Le projet de fusion des prestations sociales, promettant une allocation de solidarité unifiée (ASU) tant attendue par le président Emmanuel Macron, est de nouveau sur la table. Le Premier ministre Sébastien Lecornu a souligné l'importance de cette initiative, bien que la porte-parole du gouvernement, Maud Bregeon, ait annoncé la nécessité de nouvelles consultations, y compris avec les partis politiques, lors d'une interview sur France 3.
Ce report fait suite à la décision de Matignon de retirer le texte de l'ordre du jour du Conseil d’Etat, selon ce qu’a rapporté La Tribune. L'ASU, idée initialement lancée par Emmanuel Macron en 2018, vise à simplifier le système d'aides sociales, mais rencontrait déjà des difficultés lors de son passage devant les prédécesseurs de Lecornu, Michel Barnier et François Bayrou.

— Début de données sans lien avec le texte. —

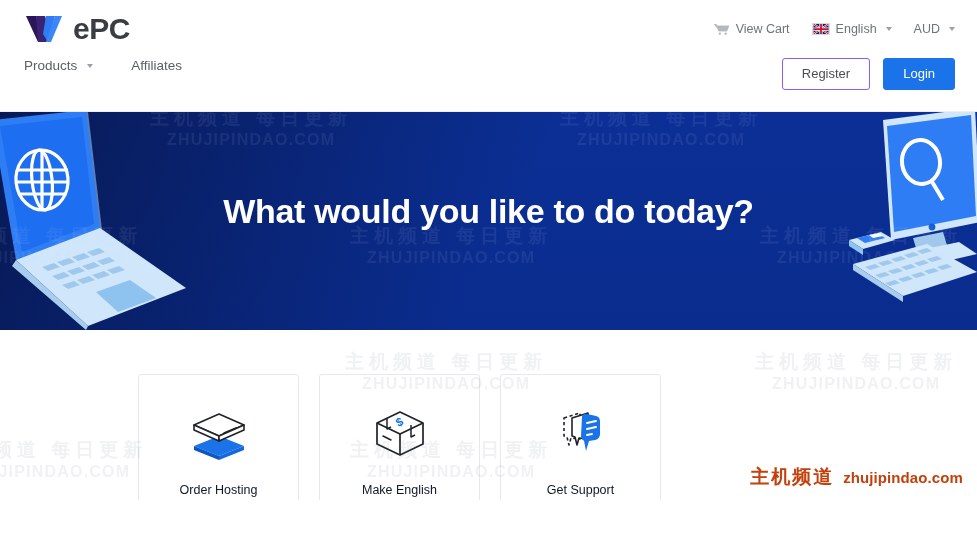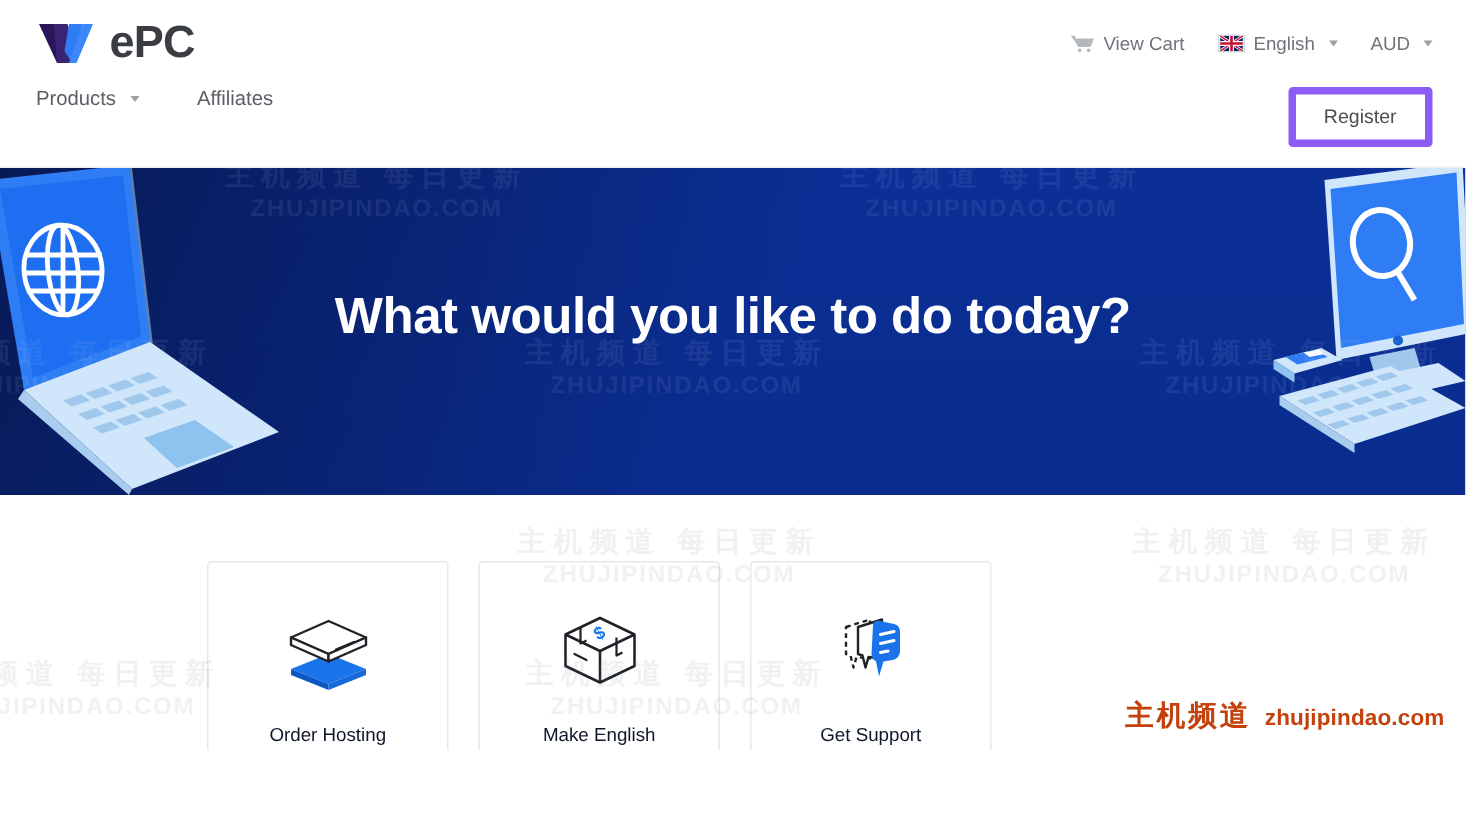"Register" .btn-outline { border: 5px solid #8b5cf6 -> 1px solid #8b5cf6 }
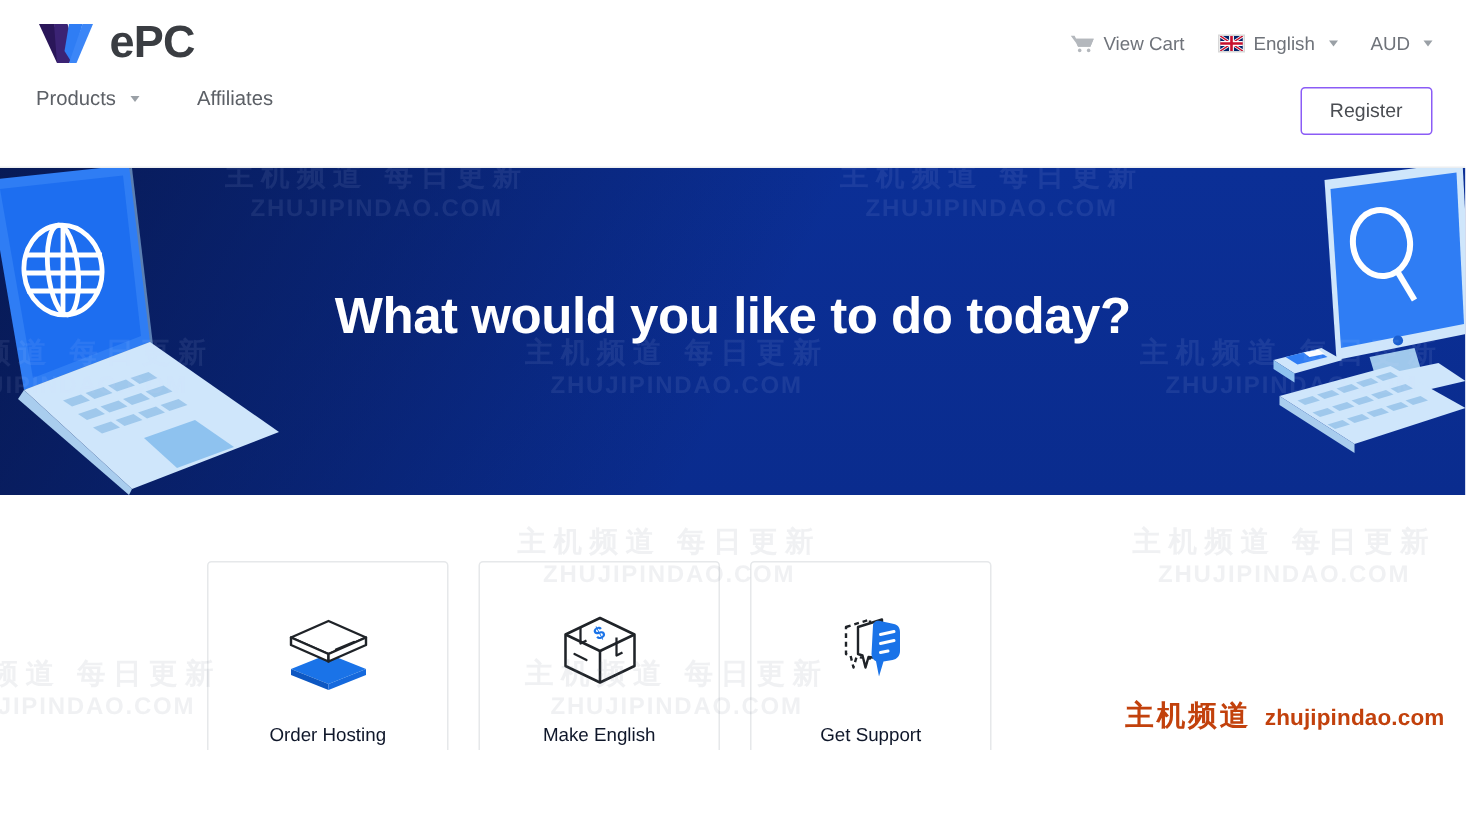"Login" button.btn { html: none -> <button>Login</button> }
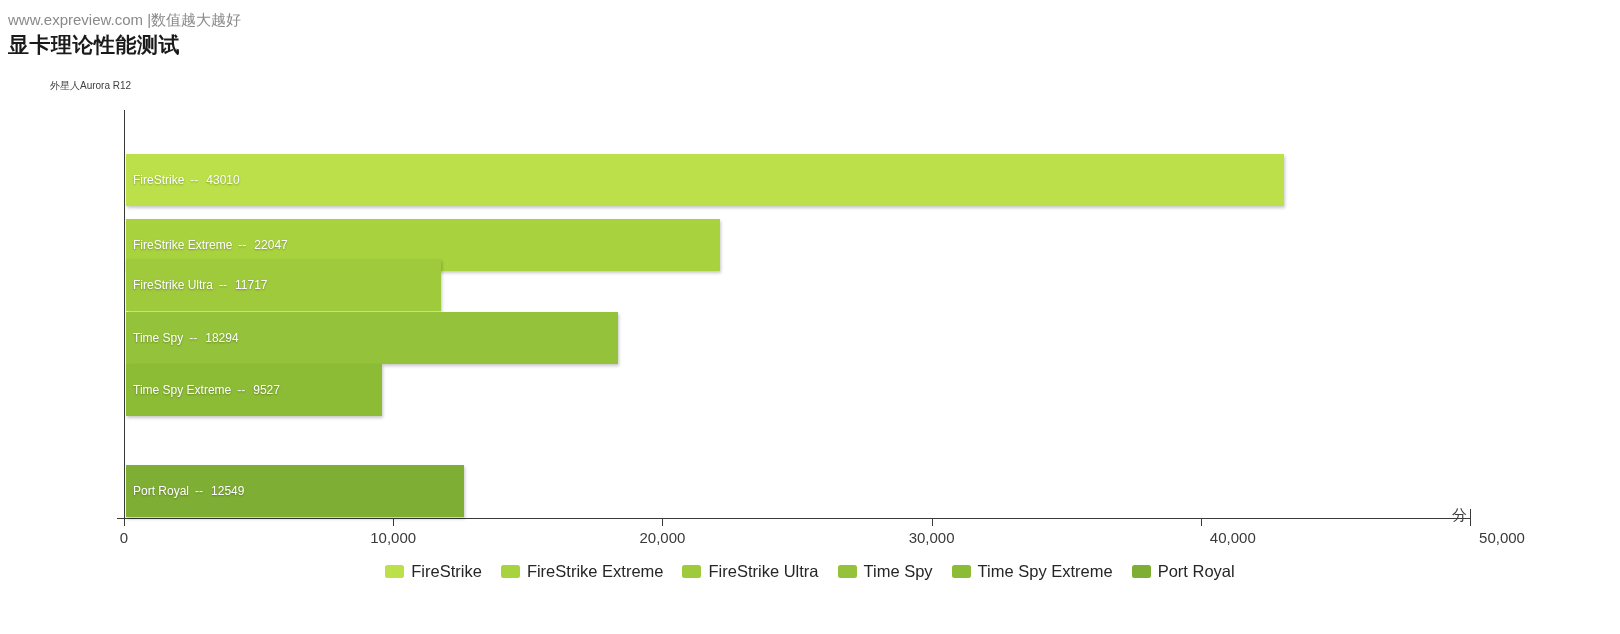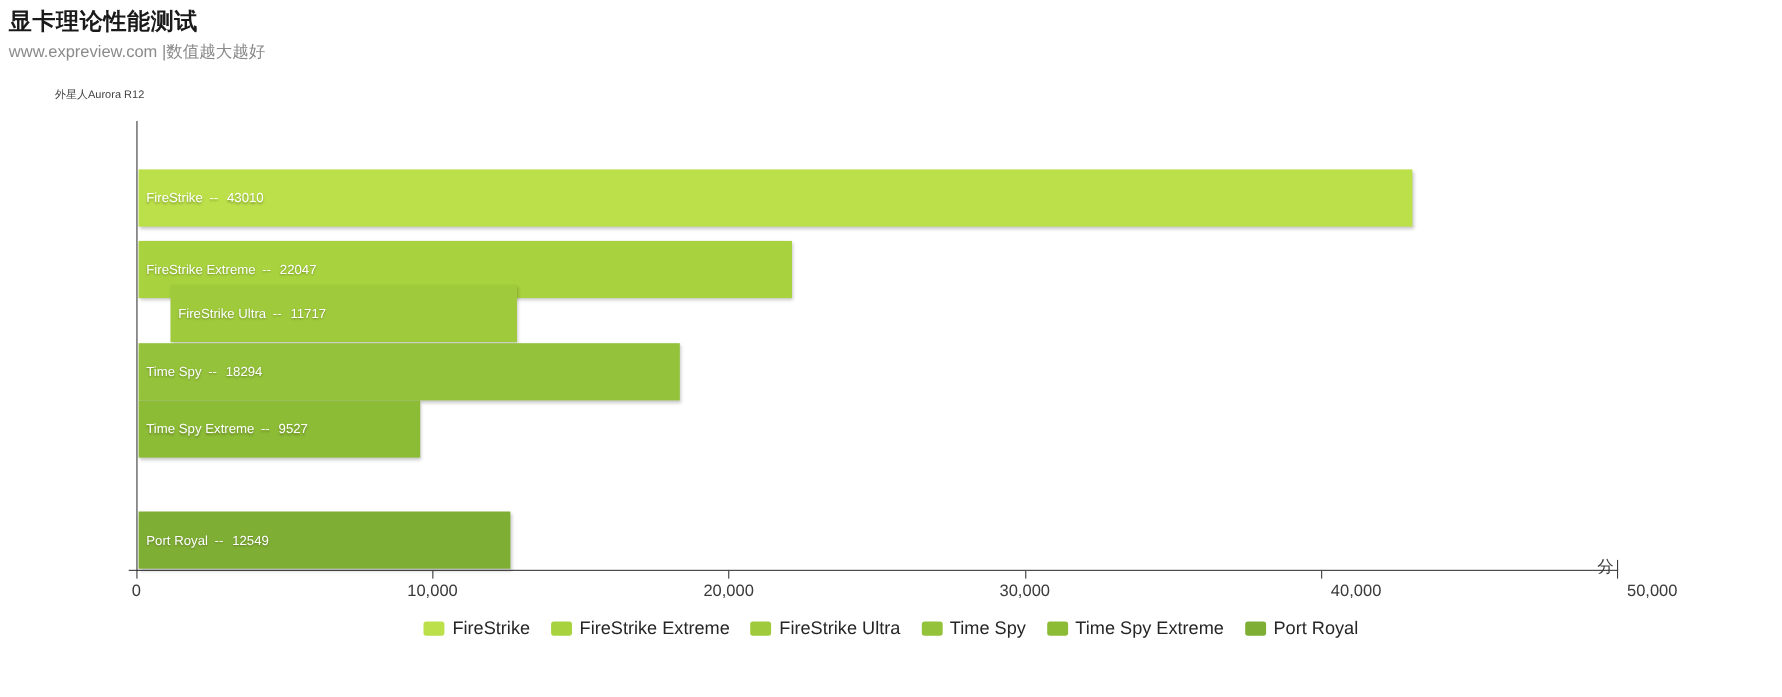"显卡理论性能测试" div { order: before "www.expreview.com |数值越大越好" -> after "www.expreview.com |数值越大越好" }
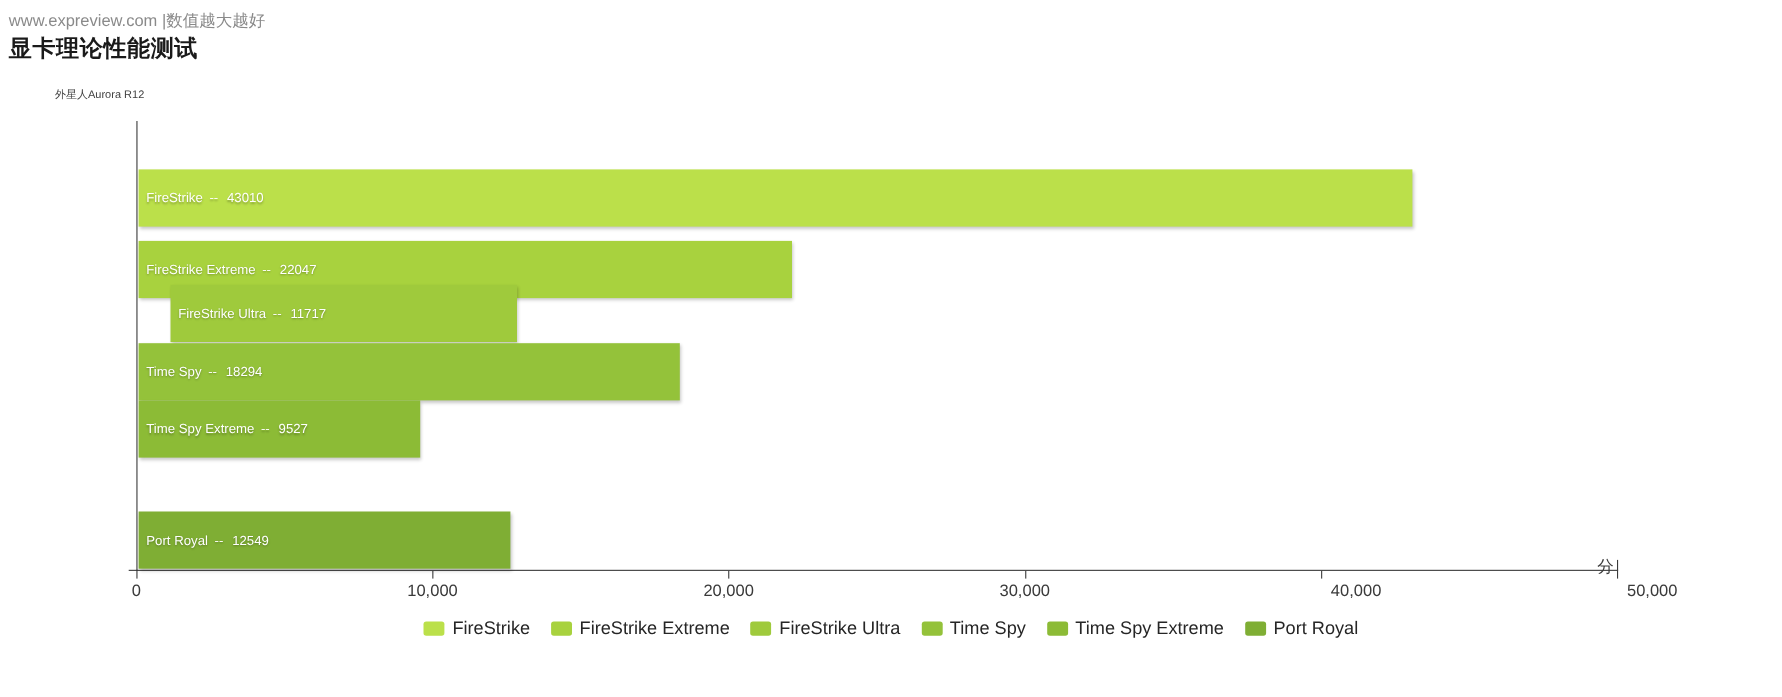"FireStrike Ultra -- 11717" div.bar-row { margin-left: 29px -> none }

Les observateurs s'interrogent sur le calendrier, alors que le ministre des Relations avec le Parlement, Laurent Panifous, avait anticipé la présentation du projet en mai à l’Assemblée nationale. Cependant, des évolutions récentes suggèrent que ce texte ne sera pas soumis avant les vacances d'été.
Jean-Pierre Farandou, ministre du Travail, a exprimé des doutes au début du mois sur la viabilité du projet, citant les mises en garde du Conseil d’État concernant la “libre administration des collectivités”. Les associations engagées dans la lutte contre la pauvreté ont également hissé des drapeaux rouges, craignant une possible réduction des aides pour les plus vulnérables à travers ce nouveau système.
Pour l'avenir de ce projet aussi ambitieux qu'éprouvé, le gouvernement semble donc naviguer entre la nécessité d'une réforme et l'urgence de s'assurer qu'elle ne nuira pas aux plus démunis. Next steps: les consultations de la société civile et des experts permettront peut-être de mieux définir le cadre de cette allocation sociale unique.